Problem description: Without the pictures, write out every entry that follows exactly.

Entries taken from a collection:
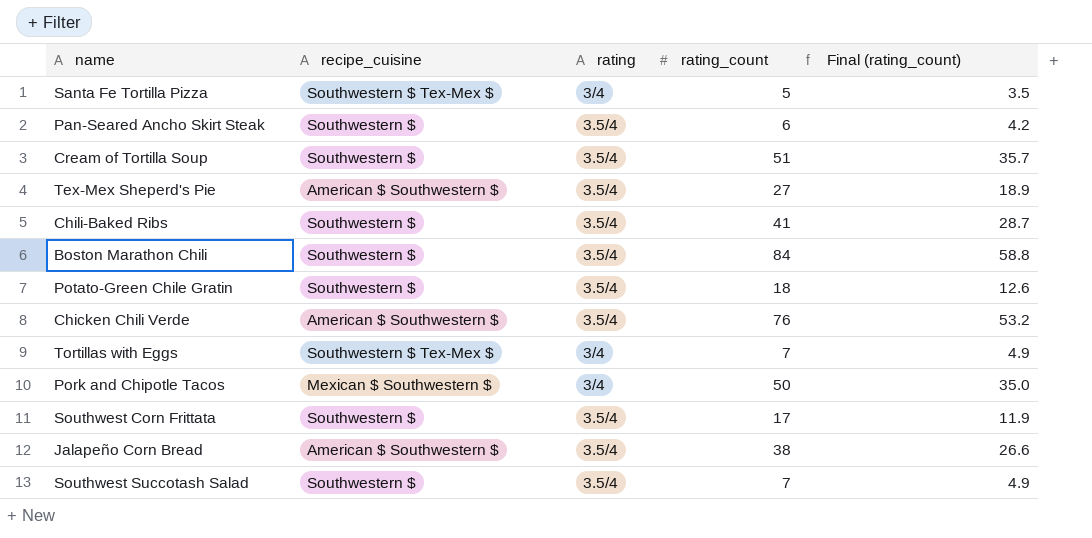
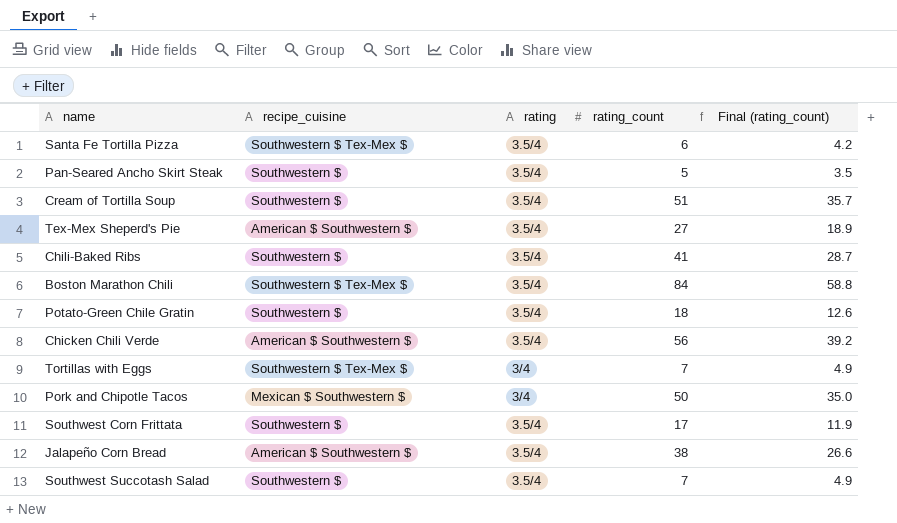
Santa Fe Tortilla Pizza | rating: 3/4 -> 3.5/4
Santa Fe Tortilla Pizza | rating_count: 5 -> 6
Santa Fe Tortilla Pizza | Final (rating_count): 3.5 -> 4.2
Pan-Seared Ancho Skirt Steak | rating_count: 6 -> 5
Pan-Seared Ancho Skirt Steak | Final (rating_count): 4.2 -> 3.5
Boston Marathon Chili | recipe_cuisine: Southwestern $ -> Southwestern $ Tex-Mex $
Chicken Chili Verde | rating_count: 76 -> 56
Chicken Chili Verde | Final (rating_count): 53.2 -> 39.2

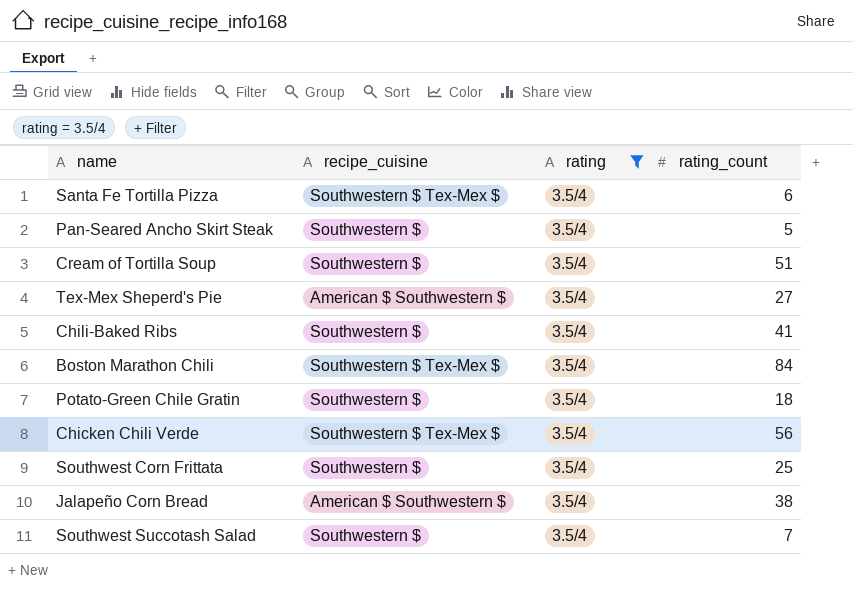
filter: none -> rating = 3.5/4
column Final (rating_count) | formula: [rating_count] * 0.7 -> none
Chicken Chili Verde | recipe_cuisine: American $ Southwestern $ -> Southwestern $ Tex-Mex $
Southwest Corn Frittata | rating_count: 17 -> 25

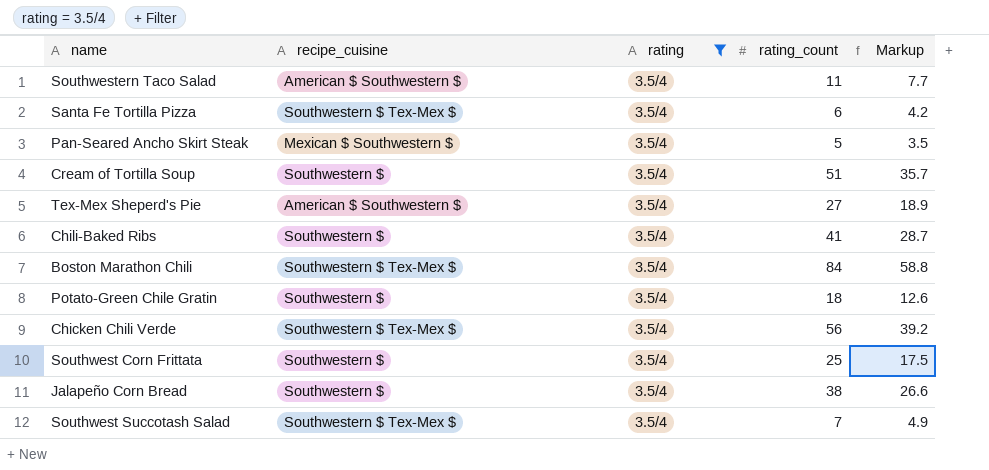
column Markup | formula: none -> [rating_count] * 0.7
row Southwestern Taco Salad: none -> American $ Southwestern $ | 3.5/4 | 11 | 7.7
Pan-Seared Ancho Skirt Steak | recipe_cuisine: Southwestern $ -> Mexican $ Southwestern $
Jalapeño Corn Bread | recipe_cuisine: American $ Southwestern $ -> Southwestern $
Southwest Succotash Salad | recipe_cuisine: Southwestern $ -> Southwestern $ Tex-Mex $

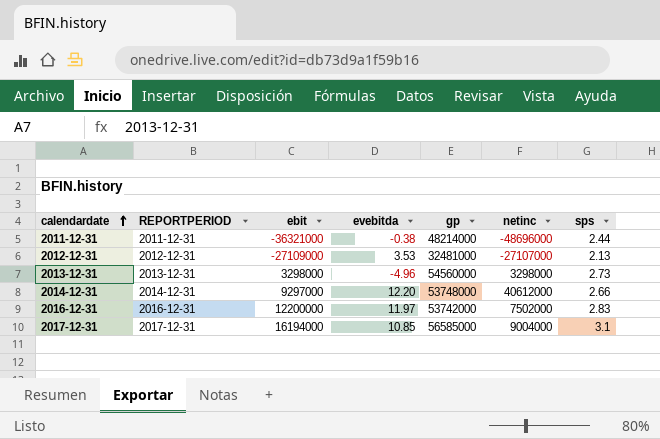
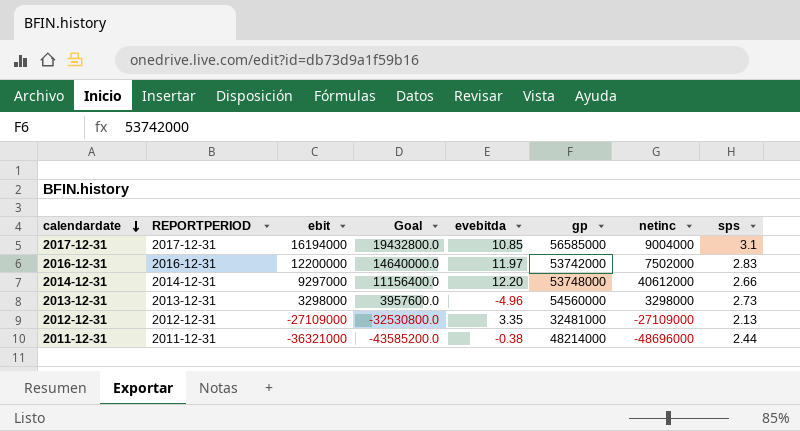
row order: calendardate ascending -> calendardate descending
column Goal | formula: none -> [ebit] * 1.2
2012-12-31 | evebitda: 3.53 -> 3.35
2012-12-31 | netinc: -27107000 -> -27109000

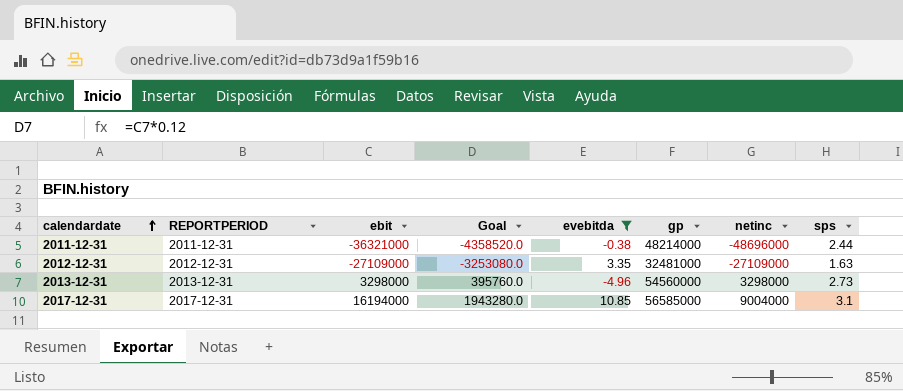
filter: none -> evebitda <= 10.85
row order: calendardate descending -> calendardate ascending
column Goal | formula: [ebit] * 1.2 -> [ebit] * 0.12
2012-12-31 | sps: 2.13 -> 1.63

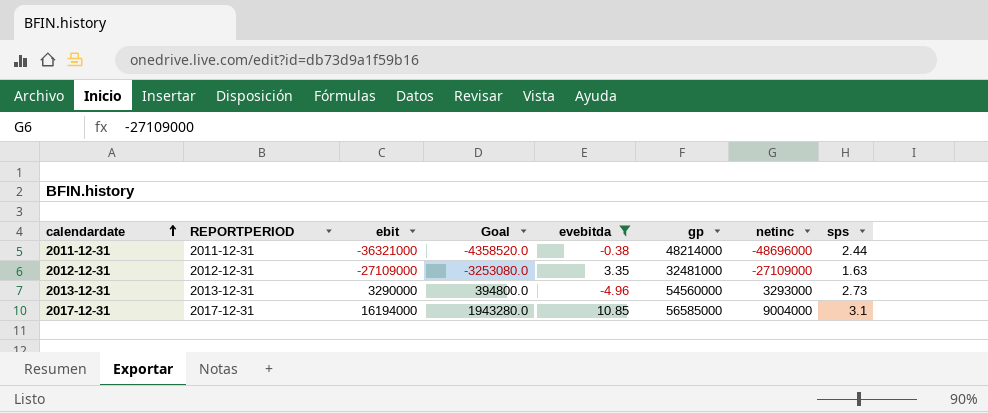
2013-12-31 | ebit: 3298000 -> 3290000
2013-12-31 | Goal: 395760.0 -> 394800.0
2013-12-31 | netinc: 3298000 -> 3293000

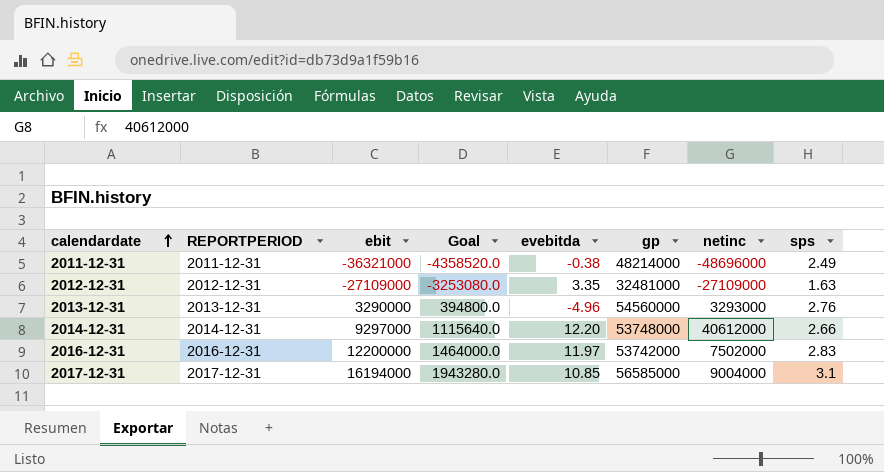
filter: evebitda <= 10.85 -> none
2011-12-31 | sps: 2.44 -> 2.49
2013-12-31 | sps: 2.73 -> 2.76

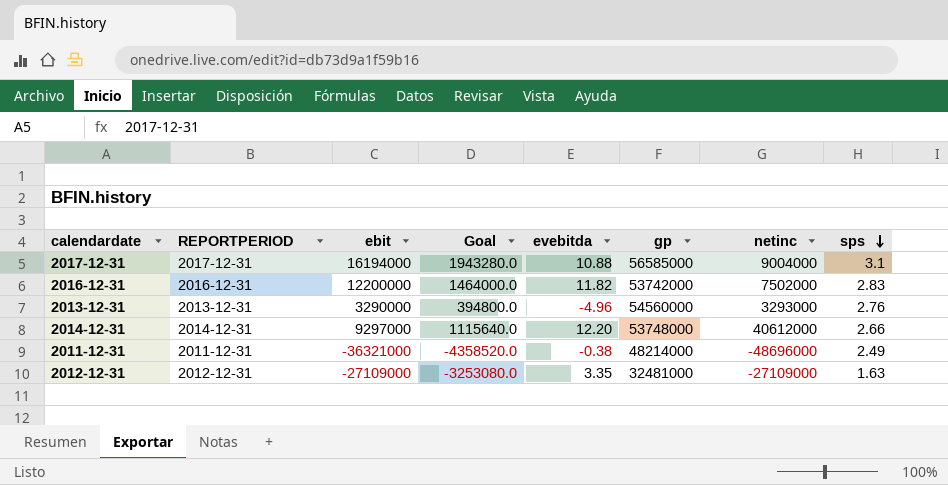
row order: calendardate ascending -> sps descending
2017-12-31 | evebitda: 10.85 -> 10.88
2016-12-31 | evebitda: 11.97 -> 11.82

Response box:
Santa Fe Tortilla Pizza | rating: 3/4 -> 3.5/4
Santa Fe Tortilla Pizza | rating_count: 5 -> 6
Santa Fe Tortilla Pizza | Final (rating_count): 3.5 -> 4.2
Pan-Seared Ancho Skirt Steak | rating_count: 6 -> 5
Pan-Seared Ancho Skirt Steak | Final (rating_count): 4.2 -> 3.5
Boston Marathon Chili | recipe_cuisine: Southwestern $ -> Southwestern $ Tex-Mex $
Chicken Chili Verde | rating_count: 76 -> 56
Chicken Chili Verde | Final (rating_count): 53.2 -> 39.2

filter: none -> rating = 3.5/4
column Final (rating_count) | formula: [rating_count] * 0.7 -> none
Chicken Chili Verde | recipe_cuisine: American $ Southwestern $ -> Southwestern $ Tex-Mex $
Southwest Corn Frittata | rating_count: 17 -> 25

column Markup | formula: none -> [rating_count] * 0.7
row Southwestern Taco Salad: none -> American $ Southwestern $ | 3.5/4 | 11 | 7.7
Pan-Seared Ancho Skirt Steak | recipe_cuisine: Southwestern $ -> Mexican $ Southwestern $
Jalapeño Corn Bread | recipe_cuisine: American $ Southwestern $ -> Southwestern $
Southwest Succotash Salad | recipe_cuisine: Southwestern $ -> Southwestern $ Tex-Mex $

row order: calendardate ascending -> calendardate descending
column Goal | formula: none -> [ebit] * 1.2
2012-12-31 | evebitda: 3.53 -> 3.35
2012-12-31 | netinc: -27107000 -> -27109000

filter: none -> evebitda <= 10.85
row order: calendardate descending -> calendardate ascending
column Goal | formula: [ebit] * 1.2 -> [ebit] * 0.12
2012-12-31 | sps: 2.13 -> 1.63

2013-12-31 | ebit: 3298000 -> 3290000
2013-12-31 | Goal: 395760.0 -> 394800.0
2013-12-31 | netinc: 3298000 -> 3293000

filter: evebitda <= 10.85 -> none
2011-12-31 | sps: 2.44 -> 2.49
2013-12-31 | sps: 2.73 -> 2.76

row order: calendardate ascending -> sps descending
2017-12-31 | evebitda: 10.85 -> 10.88
2016-12-31 | evebitda: 11.97 -> 11.82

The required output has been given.